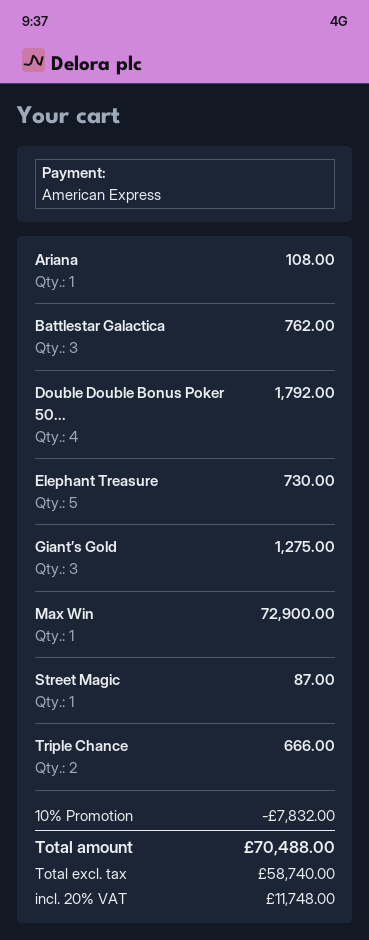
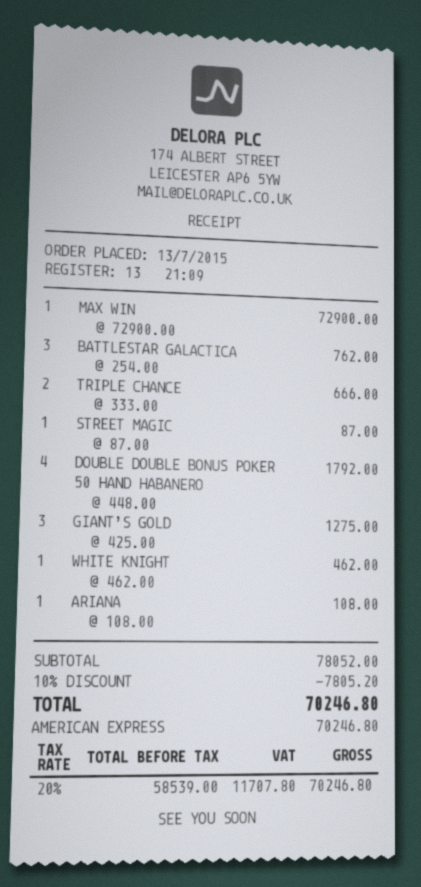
Elephant Treasure: 5 for 730.00 -> none
WHITE KNIGHT: none -> 1 for 462.00
discount: 10% = 7832.00 -> 10% = 7805.20
net: 58740.00 -> 58539.00
tax: 20% = 11748.00 -> 20% = 11707.80
total: 70488.00 -> 70246.80

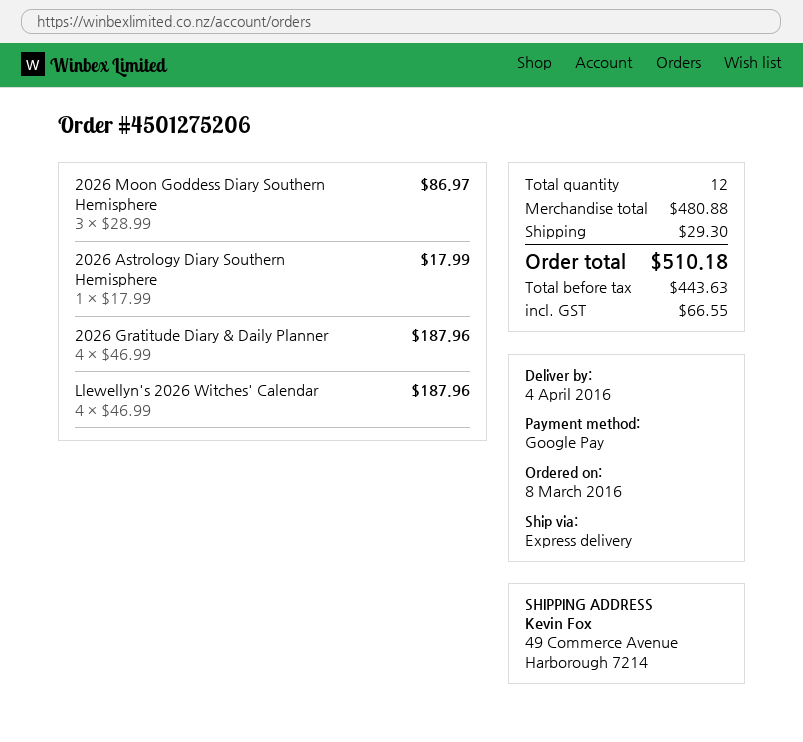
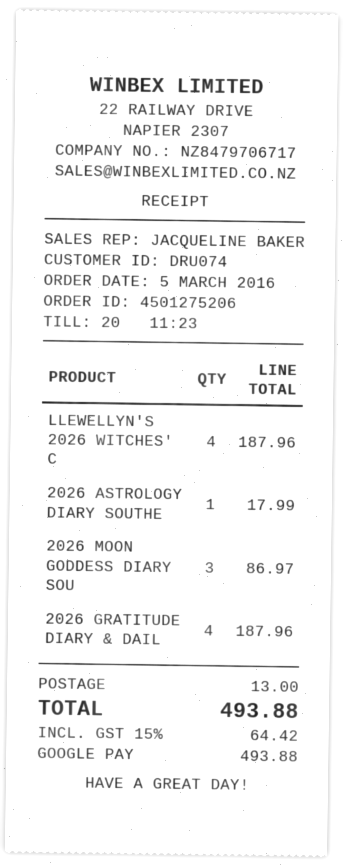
order date: 2016-03-08 -> 2016-03-05
shipping: 29.30 -> 13.00
tax: 66.55 -> 64.42
total: 510.18 -> 493.88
══════════
AIM OF THE EXERCISE>
Skip the pictures. Restate everything else in the records word for word.

THE ANSWER>
Elephant Treasure: 5 for 730.00 -> none
WHITE KNIGHT: none -> 1 for 462.00
discount: 10% = 7832.00 -> 10% = 7805.20
net: 58740.00 -> 58539.00
tax: 20% = 11748.00 -> 20% = 11707.80
total: 70488.00 -> 70246.80

order date: 2016-03-08 -> 2016-03-05
shipping: 29.30 -> 13.00
tax: 66.55 -> 64.42
total: 510.18 -> 493.88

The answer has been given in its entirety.